**Task objective:** Establish how many lines of the material below contain the string "exécution". Return that number by itself.

**Data in this exercise:**
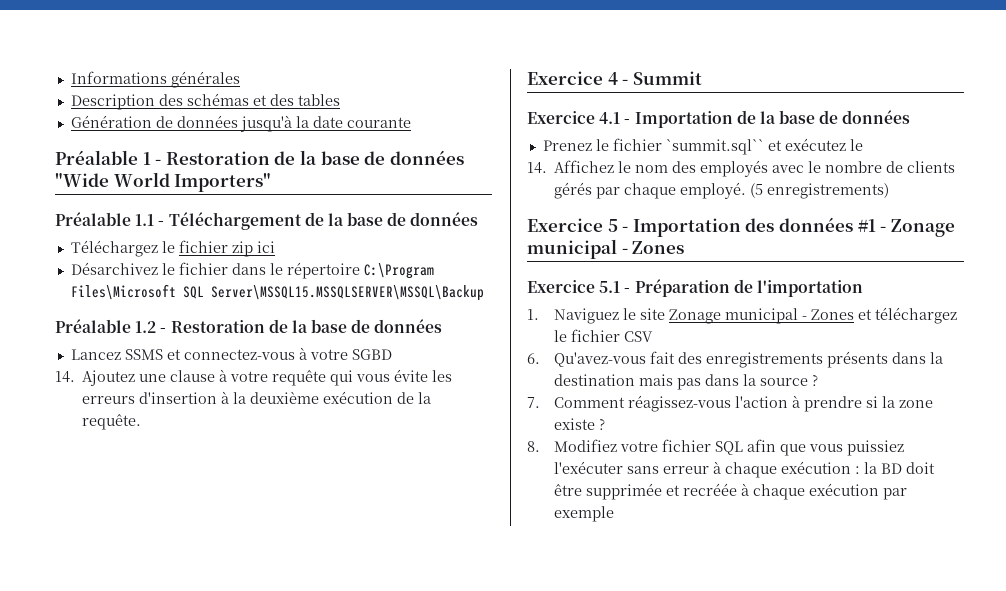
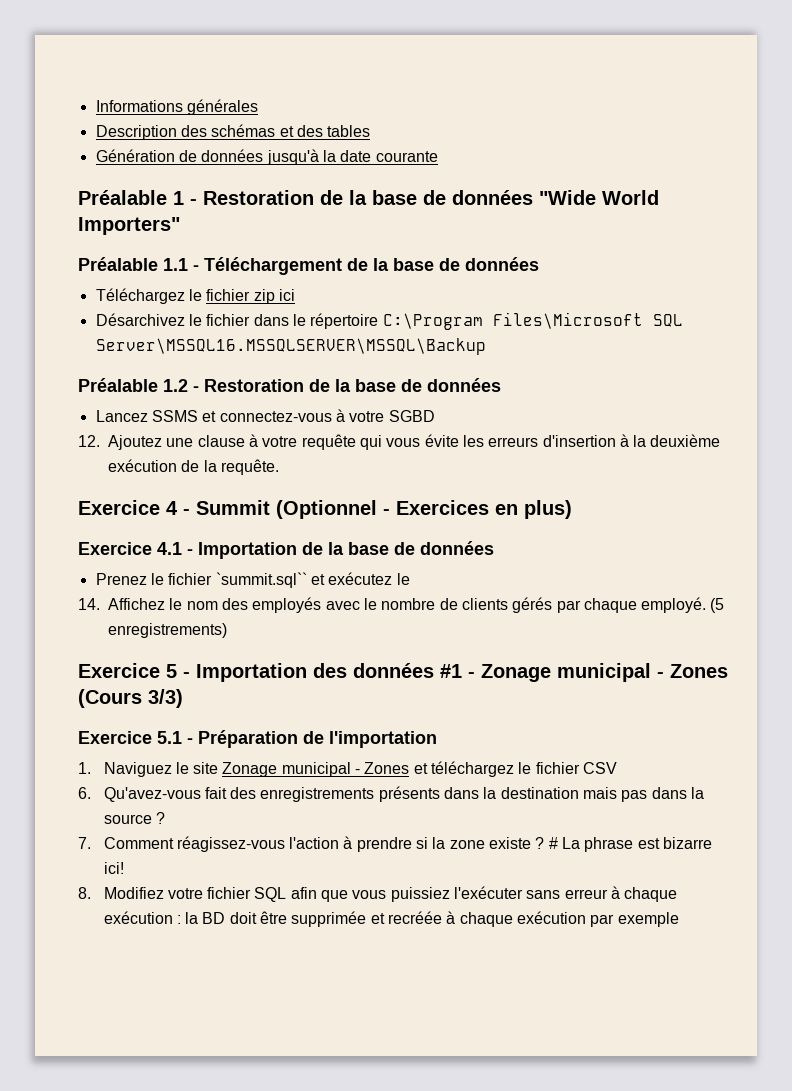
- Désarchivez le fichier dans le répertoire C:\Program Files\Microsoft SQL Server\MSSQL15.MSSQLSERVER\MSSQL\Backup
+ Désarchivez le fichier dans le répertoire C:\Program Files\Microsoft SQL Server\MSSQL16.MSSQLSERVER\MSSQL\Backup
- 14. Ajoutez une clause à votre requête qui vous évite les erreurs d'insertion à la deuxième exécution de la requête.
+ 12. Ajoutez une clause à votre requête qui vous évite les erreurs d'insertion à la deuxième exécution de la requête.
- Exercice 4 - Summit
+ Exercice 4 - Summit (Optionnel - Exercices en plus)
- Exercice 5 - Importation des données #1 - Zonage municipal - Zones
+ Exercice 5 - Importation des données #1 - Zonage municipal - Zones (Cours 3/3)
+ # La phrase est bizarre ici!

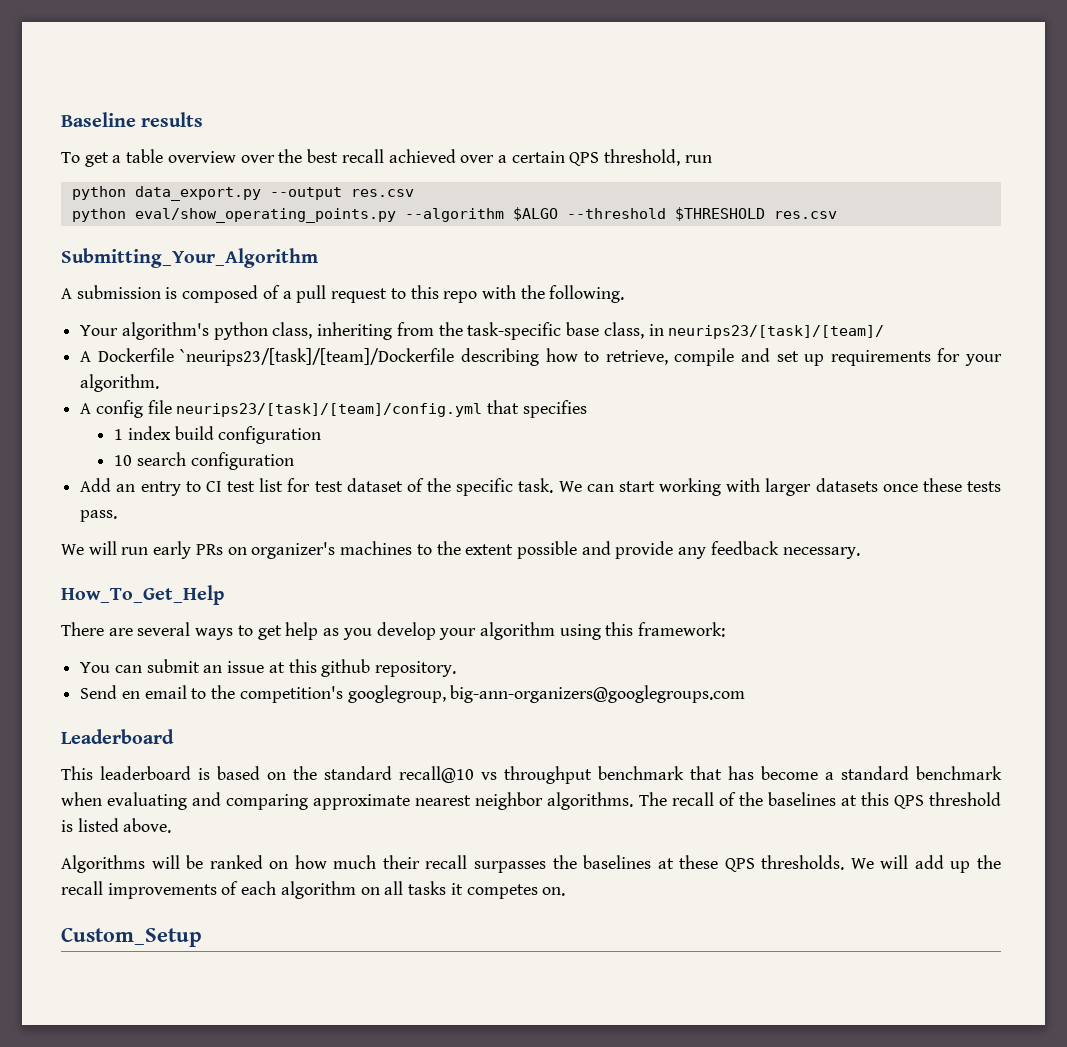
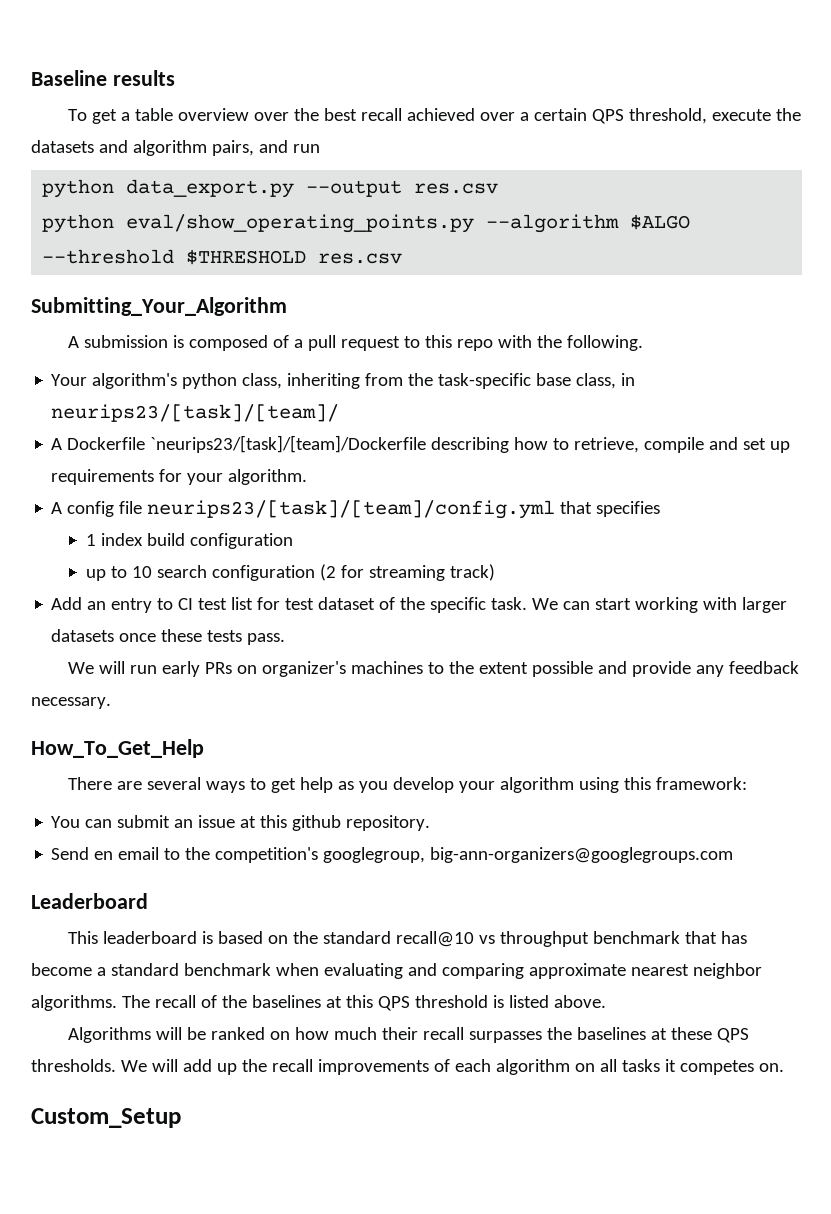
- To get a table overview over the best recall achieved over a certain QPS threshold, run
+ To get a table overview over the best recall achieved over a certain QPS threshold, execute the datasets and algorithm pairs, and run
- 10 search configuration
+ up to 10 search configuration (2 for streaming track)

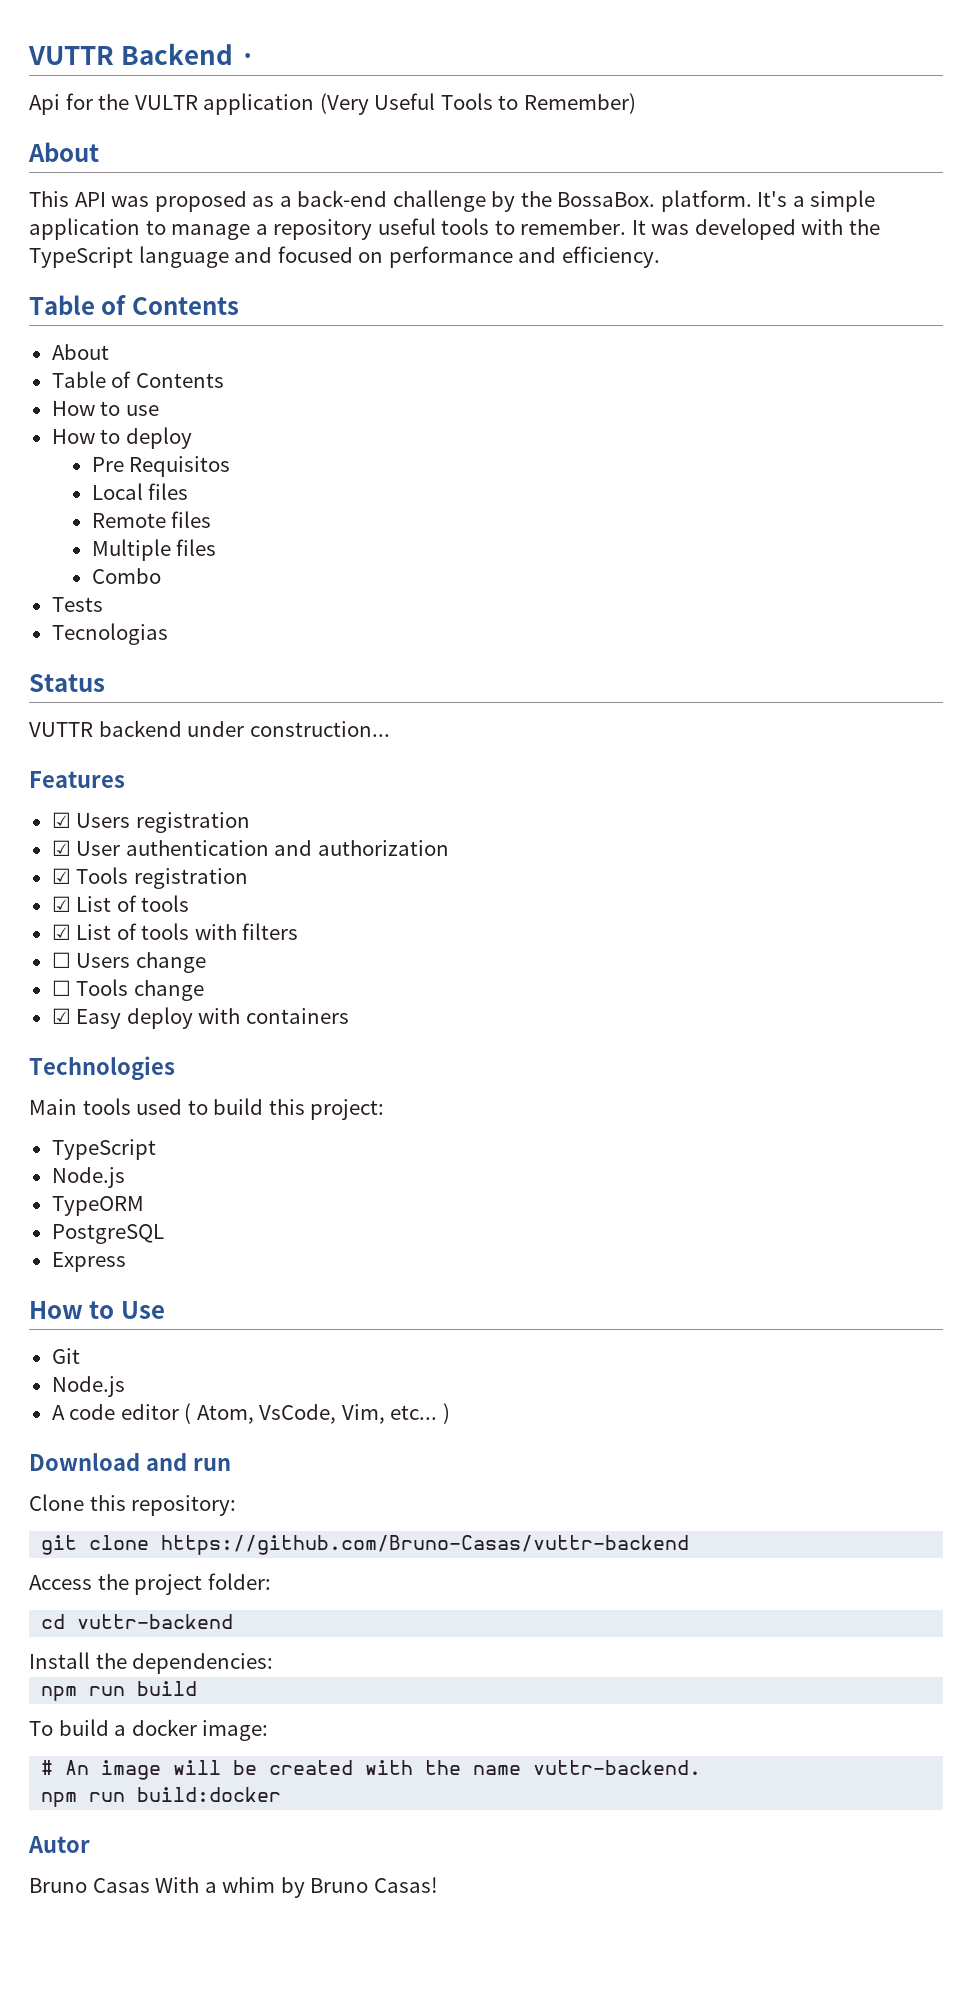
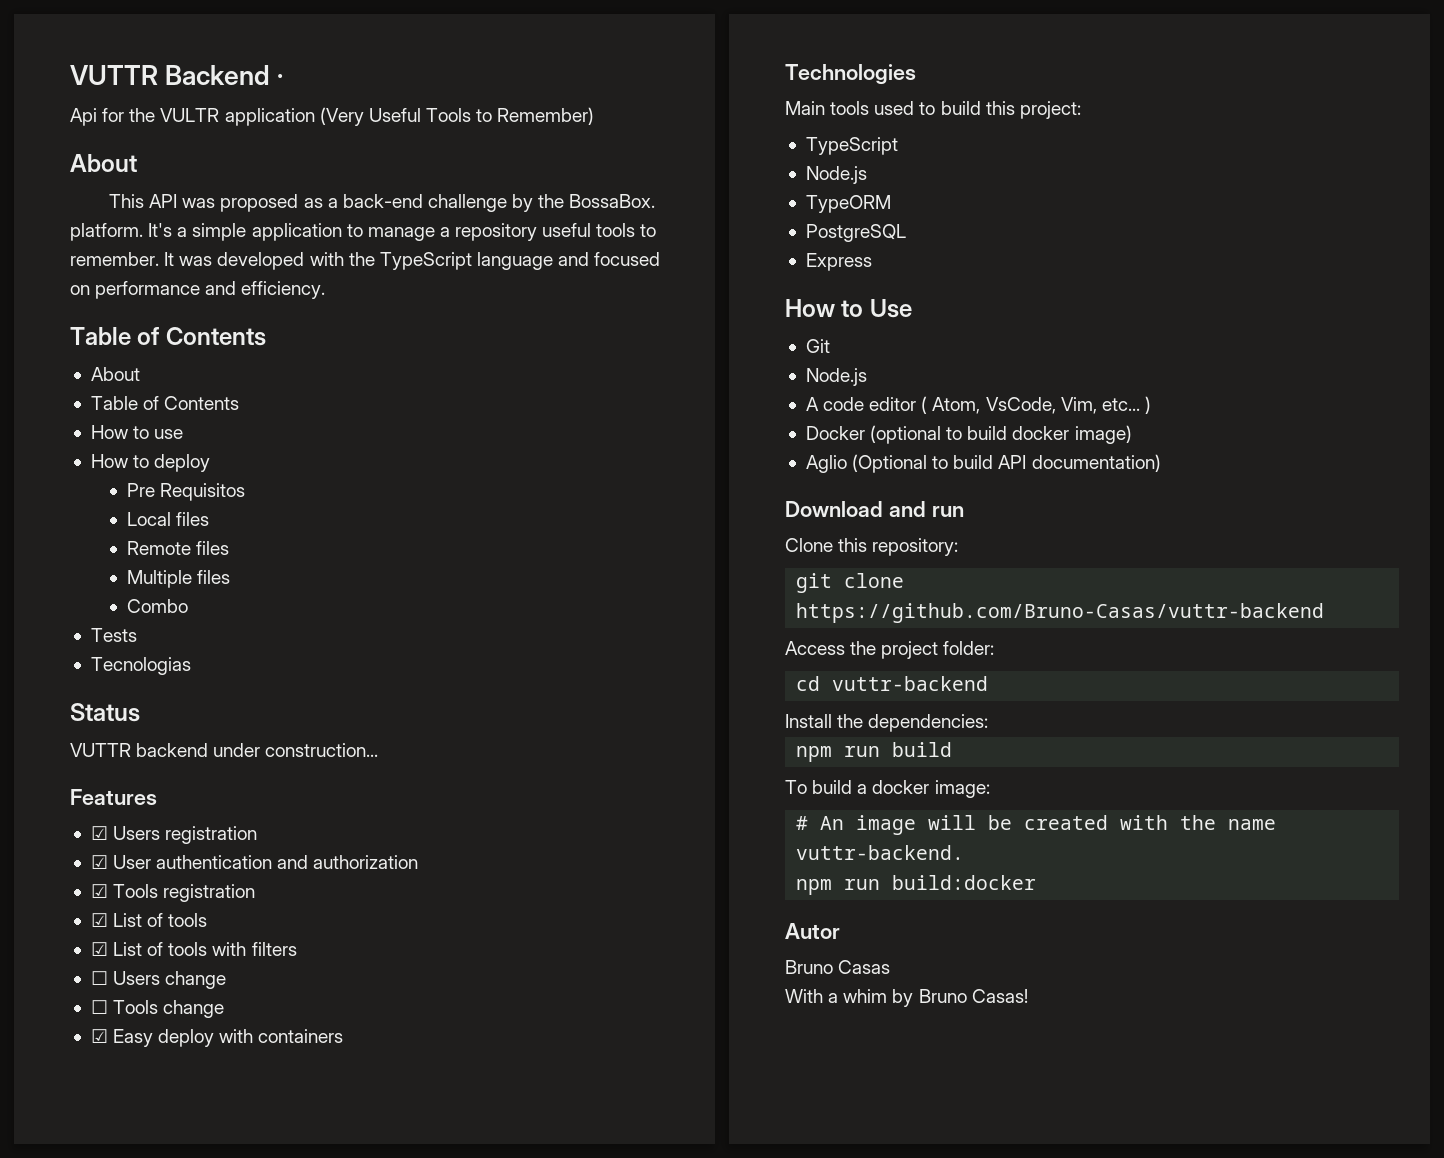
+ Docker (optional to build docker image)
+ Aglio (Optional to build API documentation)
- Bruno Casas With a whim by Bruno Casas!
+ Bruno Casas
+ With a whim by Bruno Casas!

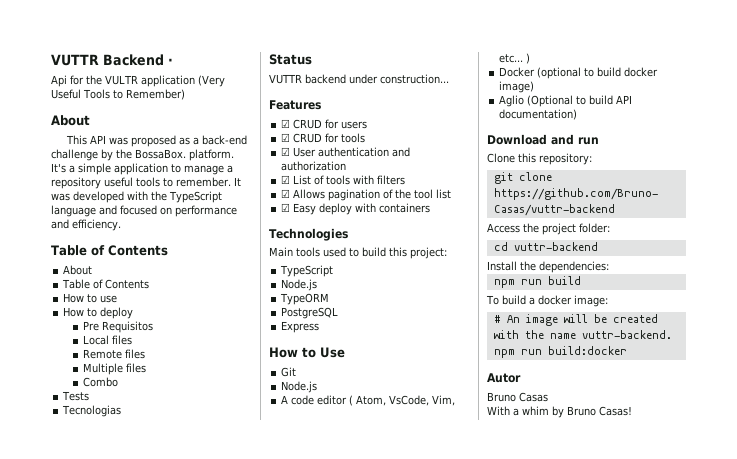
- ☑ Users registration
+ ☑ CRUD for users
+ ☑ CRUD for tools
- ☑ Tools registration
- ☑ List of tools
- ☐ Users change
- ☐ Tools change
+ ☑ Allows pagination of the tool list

**Output for this task:** 2